### Exercise objective:
Only the text is wanted; write out each record below exactly and exclude all pictures.

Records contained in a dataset

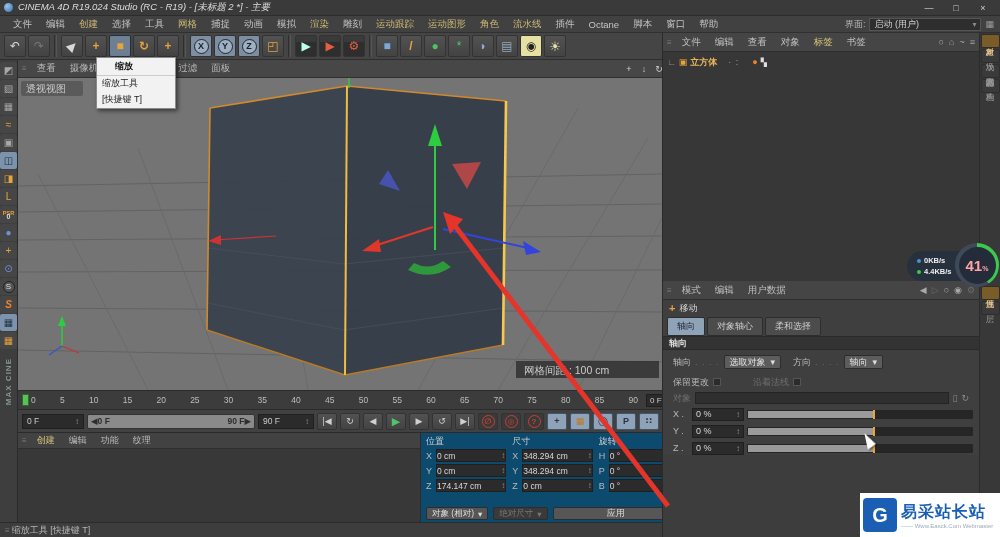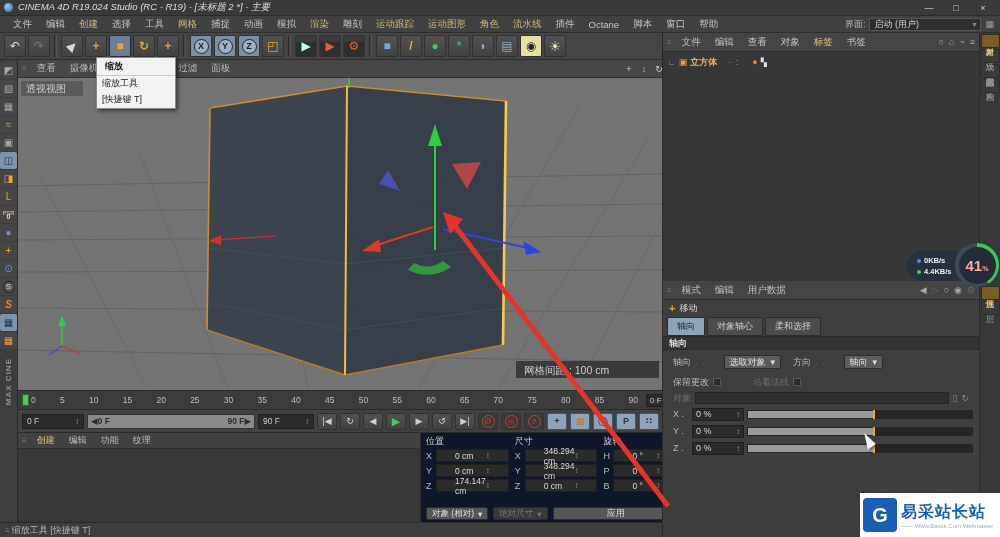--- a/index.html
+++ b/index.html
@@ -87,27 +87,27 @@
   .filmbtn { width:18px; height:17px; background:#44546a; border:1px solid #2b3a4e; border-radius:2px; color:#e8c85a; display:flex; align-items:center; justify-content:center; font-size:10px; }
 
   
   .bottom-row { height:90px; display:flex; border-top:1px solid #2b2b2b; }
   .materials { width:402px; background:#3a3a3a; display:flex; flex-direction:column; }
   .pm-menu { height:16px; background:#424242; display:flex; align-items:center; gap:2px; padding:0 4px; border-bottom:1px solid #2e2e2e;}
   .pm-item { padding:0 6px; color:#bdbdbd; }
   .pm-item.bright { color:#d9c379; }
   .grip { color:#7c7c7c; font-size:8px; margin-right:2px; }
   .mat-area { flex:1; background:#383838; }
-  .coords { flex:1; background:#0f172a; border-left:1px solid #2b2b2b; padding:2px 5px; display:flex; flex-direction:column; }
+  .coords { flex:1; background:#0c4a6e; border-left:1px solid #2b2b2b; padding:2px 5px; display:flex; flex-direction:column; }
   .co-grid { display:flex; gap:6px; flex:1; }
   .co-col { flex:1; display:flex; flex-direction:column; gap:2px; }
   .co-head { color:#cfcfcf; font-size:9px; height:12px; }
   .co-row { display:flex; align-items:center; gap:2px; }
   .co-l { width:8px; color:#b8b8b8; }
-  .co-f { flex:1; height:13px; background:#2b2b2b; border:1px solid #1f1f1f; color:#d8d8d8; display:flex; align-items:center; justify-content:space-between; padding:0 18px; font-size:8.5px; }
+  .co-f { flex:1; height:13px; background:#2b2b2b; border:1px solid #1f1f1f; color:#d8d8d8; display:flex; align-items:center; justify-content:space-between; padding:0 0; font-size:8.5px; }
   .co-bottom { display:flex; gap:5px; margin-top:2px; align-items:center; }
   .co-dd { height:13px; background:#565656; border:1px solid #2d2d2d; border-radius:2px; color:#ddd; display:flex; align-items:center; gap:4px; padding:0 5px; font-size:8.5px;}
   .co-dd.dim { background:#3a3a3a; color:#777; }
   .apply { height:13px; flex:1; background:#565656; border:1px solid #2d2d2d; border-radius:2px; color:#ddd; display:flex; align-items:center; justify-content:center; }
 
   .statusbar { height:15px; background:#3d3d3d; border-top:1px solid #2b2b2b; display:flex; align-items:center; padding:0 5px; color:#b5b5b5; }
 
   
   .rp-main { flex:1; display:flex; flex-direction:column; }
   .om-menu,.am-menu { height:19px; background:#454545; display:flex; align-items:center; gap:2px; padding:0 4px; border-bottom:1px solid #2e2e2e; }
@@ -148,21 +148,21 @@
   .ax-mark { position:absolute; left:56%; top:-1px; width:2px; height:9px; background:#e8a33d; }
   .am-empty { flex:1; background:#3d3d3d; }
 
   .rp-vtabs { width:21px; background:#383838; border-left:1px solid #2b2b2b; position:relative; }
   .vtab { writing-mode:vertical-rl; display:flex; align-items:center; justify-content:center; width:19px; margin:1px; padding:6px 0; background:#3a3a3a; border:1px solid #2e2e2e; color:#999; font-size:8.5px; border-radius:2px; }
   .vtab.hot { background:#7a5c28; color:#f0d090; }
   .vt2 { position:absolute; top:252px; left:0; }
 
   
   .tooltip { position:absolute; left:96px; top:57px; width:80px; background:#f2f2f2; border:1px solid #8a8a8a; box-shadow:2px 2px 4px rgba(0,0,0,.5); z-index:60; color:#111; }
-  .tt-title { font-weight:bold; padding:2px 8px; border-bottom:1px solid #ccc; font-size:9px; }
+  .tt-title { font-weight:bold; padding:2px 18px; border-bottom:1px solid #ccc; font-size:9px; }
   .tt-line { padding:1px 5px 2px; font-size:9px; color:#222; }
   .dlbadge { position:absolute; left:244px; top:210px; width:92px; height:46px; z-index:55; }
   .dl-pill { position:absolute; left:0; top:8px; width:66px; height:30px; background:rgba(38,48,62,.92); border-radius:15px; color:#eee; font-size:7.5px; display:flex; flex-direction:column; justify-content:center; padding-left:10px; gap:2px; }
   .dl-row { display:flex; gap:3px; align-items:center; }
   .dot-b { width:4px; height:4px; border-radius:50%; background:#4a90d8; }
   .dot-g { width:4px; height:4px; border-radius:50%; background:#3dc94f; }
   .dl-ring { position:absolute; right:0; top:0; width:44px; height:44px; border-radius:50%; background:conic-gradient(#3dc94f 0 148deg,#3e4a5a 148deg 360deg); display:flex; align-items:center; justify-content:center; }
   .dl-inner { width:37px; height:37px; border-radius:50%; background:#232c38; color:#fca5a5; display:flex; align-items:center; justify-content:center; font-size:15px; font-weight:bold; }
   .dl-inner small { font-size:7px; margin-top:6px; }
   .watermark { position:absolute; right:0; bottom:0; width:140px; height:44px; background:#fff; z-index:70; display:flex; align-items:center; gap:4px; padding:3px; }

### Your solution:
--- a/index.html
+++ b/index.html
@@ -87,27 +87,27 @@
   .filmbtn { width:18px; height:17px; background:#44546a; border:1px solid #2b3a4e; border-radius:2px; color:#e8c85a; display:flex; align-items:center; justify-content:center; font-size:10px; }
 
   
   .bottom-row { height:90px; display:flex; border-top:1px solid #2b2b2b; }
   .materials { width:402px; background:#3a3a3a; display:flex; flex-direction:column; }
   .pm-menu { height:16px; background:#424242; display:flex; align-items:center; gap:2px; padding:0 4px; border-bottom:1px solid #2e2e2e;}
   .pm-item { padding:0 6px; color:#bdbdbd; }
   .pm-item.bright { color:#d9c379; }
   .grip { color:#7c7c7c; font-size:8px; margin-right:2px; }
   .mat-area { flex:1; background:#383838; }
-  .coords { flex:1; background:#0f172a; border-left:1px solid #2b2b2b; padding:2px 5px; display:flex; flex-direction:column; }
+  .coords { flex:1; background:#0c4a6e; border-left:1px solid #2b2b2b; padding:2px 5px; display:flex; flex-direction:column; }
   .co-grid { display:flex; gap:6px; flex:1; }
   .co-col { flex:1; display:flex; flex-direction:column; gap:2px; }
   .co-head { color:#cfcfcf; font-size:9px; height:12px; }
   .co-row { display:flex; align-items:center; gap:2px; }
   .co-l { width:8px; color:#b8b8b8; }
-  .co-f { flex:1; height:13px; background:#2b2b2b; border:1px solid #1f1f1f; color:#d8d8d8; display:flex; align-items:center; justify-content:space-between; padding:0 18px; font-size:8.5px; }
+  .co-f { flex:1; height:13px; background:#2b2b2b; border:1px solid #1f1f1f; color:#d8d8d8; display:flex; align-items:center; justify-content:space-between; padding:0 0; font-size:8.5px; }
   .co-bottom { display:flex; gap:5px; margin-top:2px; align-items:center; }
   .co-dd { height:13px; background:#565656; border:1px solid #2d2d2d; border-radius:2px; color:#ddd; display:flex; align-items:center; gap:4px; padding:0 5px; font-size:8.5px;}
   .co-dd.dim { background:#3a3a3a; color:#777; }
   .apply { height:13px; flex:1; background:#565656; border:1px solid #2d2d2d; border-radius:2px; color:#ddd; display:flex; align-items:center; justify-content:center; }
 
   .statusbar { height:15px; background:#3d3d3d; border-top:1px solid #2b2b2b; display:flex; align-items:center; padding:0 5px; color:#b5b5b5; }
 
   
   .rp-main { flex:1; display:flex; flex-direction:column; }
   .om-menu,.am-menu { height:19px; background:#454545; display:flex; align-items:center; gap:2px; padding:0 4px; border-bottom:1px solid #2e2e2e; }
@@ -148,21 +148,21 @@
   .ax-mark { position:absolute; left:56%; top:-1px; width:2px; height:9px; background:#e8a33d; }
   .am-empty { flex:1; background:#3d3d3d; }
 
   .rp-vtabs { width:21px; background:#383838; border-left:1px solid #2b2b2b; position:relative; }
   .vtab { writing-mode:vertical-rl; display:flex; align-items:center; justify-content:center; width:19px; margin:1px; padding:6px 0; background:#3a3a3a; border:1px solid #2e2e2e; color:#999; font-size:8.5px; border-radius:2px; }
   .vtab.hot { background:#7a5c28; color:#f0d090; }
   .vt2 { position:absolute; top:252px; left:0; }
 
   
   .tooltip { position:absolute; left:96px; top:57px; width:80px; background:#f2f2f2; border:1px solid #8a8a8a; box-shadow:2px 2px 4px rgba(0,0,0,.5); z-index:60; color:#111; }
-  .tt-title { font-weight:bold; padding:2px 8px; border-bottom:1px solid #ccc; font-size:9px; }
+  .tt-title { font-weight:bold; padding:2px 18px; border-bottom:1px solid #ccc; font-size:9px; }
   .tt-line { padding:1px 5px 2px; font-size:9px; color:#222; }
   .dlbadge { position:absolute; left:244px; top:210px; width:92px; height:46px; z-index:55; }
   .dl-pill { position:absolute; left:0; top:8px; width:66px; height:30px; background:rgba(38,48,62,.92); border-radius:15px; color:#eee; font-size:7.5px; display:flex; flex-direction:column; justify-content:center; padding-left:10px; gap:2px; }
   .dl-row { display:flex; gap:3px; align-items:center; }
   .dot-b { width:4px; height:4px; border-radius:50%; background:#4a90d8; }
   .dot-g { width:4px; height:4px; border-radius:50%; background:#3dc94f; }
   .dl-ring { position:absolute; right:0; top:0; width:44px; height:44px; border-radius:50%; background:conic-gradient(#3dc94f 0 148deg,#3e4a5a 148deg 360deg); display:flex; align-items:center; justify-content:center; }
   .dl-inner { width:37px; height:37px; border-radius:50%; background:#232c38; color:#fca5a5; display:flex; align-items:center; justify-content:center; font-size:15px; font-weight:bold; }
   .dl-inner small { font-size:7px; margin-top:6px; }
   .watermark { position:absolute; right:0; bottom:0; width:140px; height:44px; background:#fff; z-index:70; display:flex; align-items:center; gap:4px; padding:3px; }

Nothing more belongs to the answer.